*** RECORD EXTRACTS ***

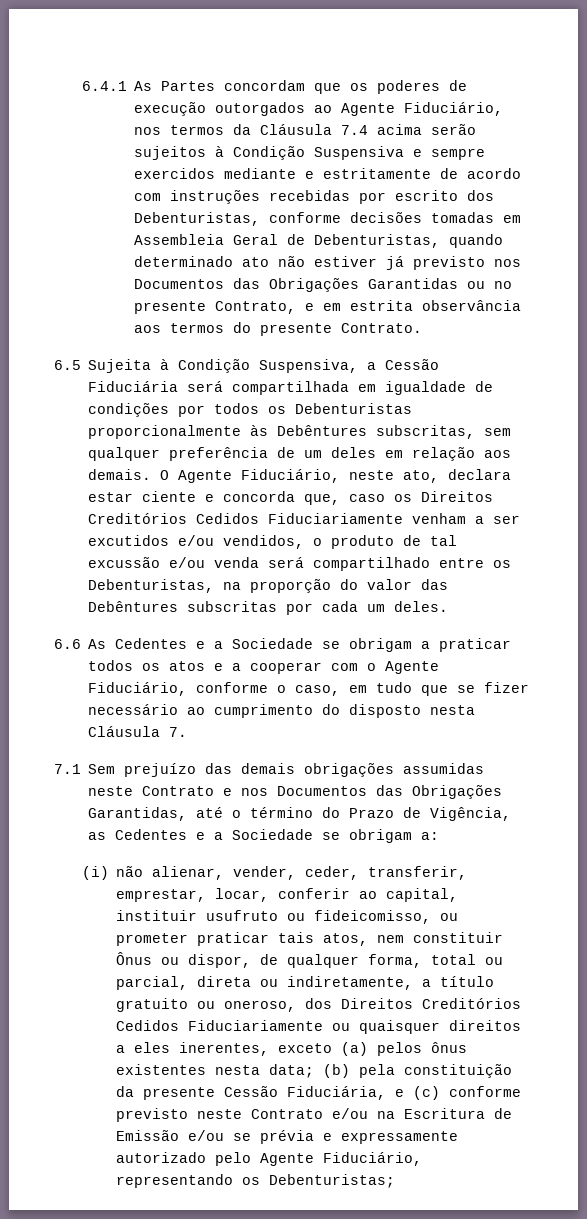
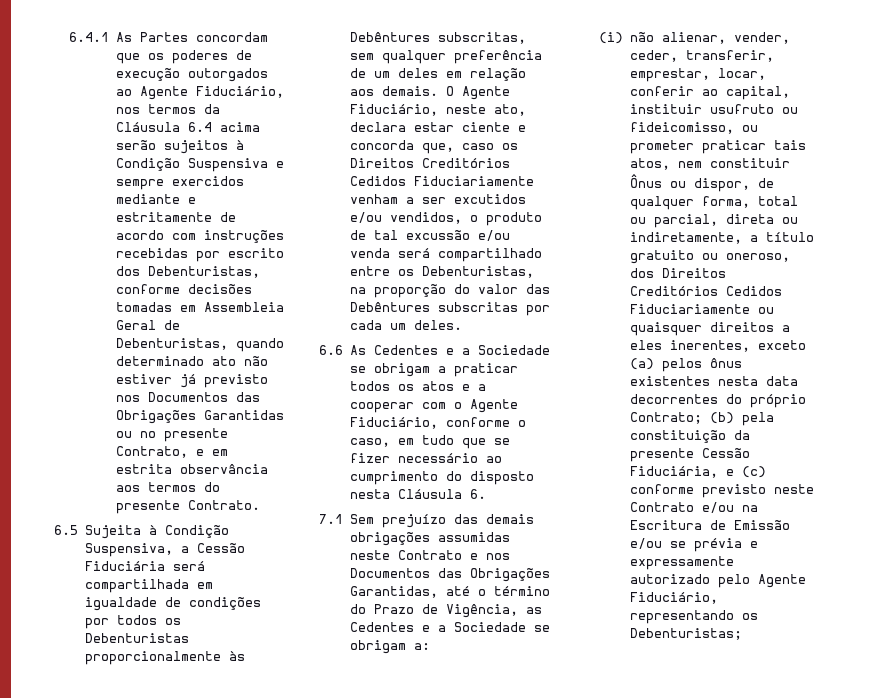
- 6.4.1 As Partes concordam que os poderes de execução outorgados ao Agente Fiduciário, nos termos da Cláusula 7.4 acima serão sujeitos à Condição Suspensiva e sempre exercidos mediante e estritamente de acordo com instruções recebidas por escrito dos Debenturistas, conforme decisões tomadas em Assembleia Geral de Debenturistas, quando determinado ato não estiver já previsto nos Documentos das Obrigações Garantidas ou no presente Contrato, e em estrita observância aos termos do presente Contrato.
+ 6.4.1 As Partes concordam que os poderes de execução outorgados ao Agente Fiduciário, nos termos da Cláusula 6.4 acima serão sujeitos à Condição Suspensiva e sempre exercidos mediante e estritamente de acordo com instruções recebidas por escrito dos Debenturistas, conforme decisões tomadas em Assembleia Geral de Debenturistas, quando determinado ato não estiver já previsto nos Documentos das Obrigações Garantidas ou no presente Contrato, e em estrita observância aos termos do presente Contrato.
- 6.6 As Cedentes e a Sociedade se obrigam a praticar todos os atos e a cooperar com o Agente Fiduciário, conforme o caso, em tudo que se fizer necessário ao cumprimento do disposto nesta Cláusula 7.
+ 6.6 As Cedentes e a Sociedade se obrigam a praticar todos os atos e a cooperar com o Agente Fiduciário, conforme o caso, em tudo que se fizer necessário ao cumprimento do disposto nesta Cláusula 6.
- (i) não alienar, vender, ceder, transferir, emprestar, locar, conferir ao capital, instituir usufruto ou fideicomisso, ou prometer praticar tais atos, nem constituir Ônus ou dispor, de qualquer forma, total ou parcial, direta ou indiretamente, a título gratuito ou oneroso, dos Direitos Creditórios Cedidos Fiduciariamente ou quaisquer direitos a eles inerentes, exceto (a) pelos ônus existentes nesta data;
+ (i) não alienar, vender, ceder, transferir, emprestar, locar, conferir ao capital, instituir usufruto ou fideicomisso, ou prometer praticar tais atos, nem constituir Ônus ou dispor, de qualquer forma, total ou parcial, direta ou indiretamente, a título gratuito ou oneroso, dos Direitos Creditórios Cedidos Fiduciariamente ou quaisquer direitos a eles inerentes, exceto (a) pelos ônus existentes nesta data decorrentes do próprio Contrato;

***

Exact copies of the entries above are needed, without their pictures.

- 6.4.1 As Partes concordam que os poderes de execução outorgados ao Agente Fiduciário, nos termos da Cláusula 7.4 acima serão sujeitos à Condição Suspensiva e sempre exercidos mediante e estritamente de acordo com instruções recebidas por escrito dos Debenturistas, conforme decisões tomadas em Assembleia Geral de Debenturistas, quando determinado ato não estiver já previsto nos Documentos das Obrigações Garantidas ou no presente Contrato, e em estrita observância aos termos do presente Contrato.
+ 6.4.1 As Partes concordam que os poderes de execução outorgados ao Agente Fiduciário, nos termos da Cláusula 6.4 acima serão sujeitos à Condição Suspensiva e sempre exercidos mediante e estritamente de acordo com instruções recebidas por escrito dos Debenturistas, conforme decisões tomadas em Assembleia Geral de Debenturistas, quando determinado ato não estiver já previsto nos Documentos das Obrigações Garantidas ou no presente Contrato, e em estrita observância aos termos do presente Contrato.
- 6.6 As Cedentes e a Sociedade se obrigam a praticar todos os atos e a cooperar com o Agente Fiduciário, conforme o caso, em tudo que se fizer necessário ao cumprimento do disposto nesta Cláusula 7.
+ 6.6 As Cedentes e a Sociedade se obrigam a praticar todos os atos e a cooperar com o Agente Fiduciário, conforme o caso, em tudo que se fizer necessário ao cumprimento do disposto nesta Cláusula 6.
- (i) não alienar, vender, ceder, transferir, emprestar, locar, conferir ao capital, instituir usufruto ou fideicomisso, ou prometer praticar tais atos, nem constituir Ônus ou dispor, de qualquer forma, total ou parcial, direta ou indiretamente, a título gratuito ou oneroso, dos Direitos Creditórios Cedidos Fiduciariamente ou quaisquer direitos a eles inerentes, exceto (a) pelos ônus existentes nesta data;
+ (i) não alienar, vender, ceder, transferir, emprestar, locar, conferir ao capital, instituir usufruto ou fideicomisso, ou prometer praticar tais atos, nem constituir Ônus ou dispor, de qualquer forma, total ou parcial, direta ou indiretamente, a título gratuito ou oneroso, dos Direitos Creditórios Cedidos Fiduciariamente ou quaisquer direitos a eles inerentes, exceto (a) pelos ônus existentes nesta data decorrentes do próprio Contrato;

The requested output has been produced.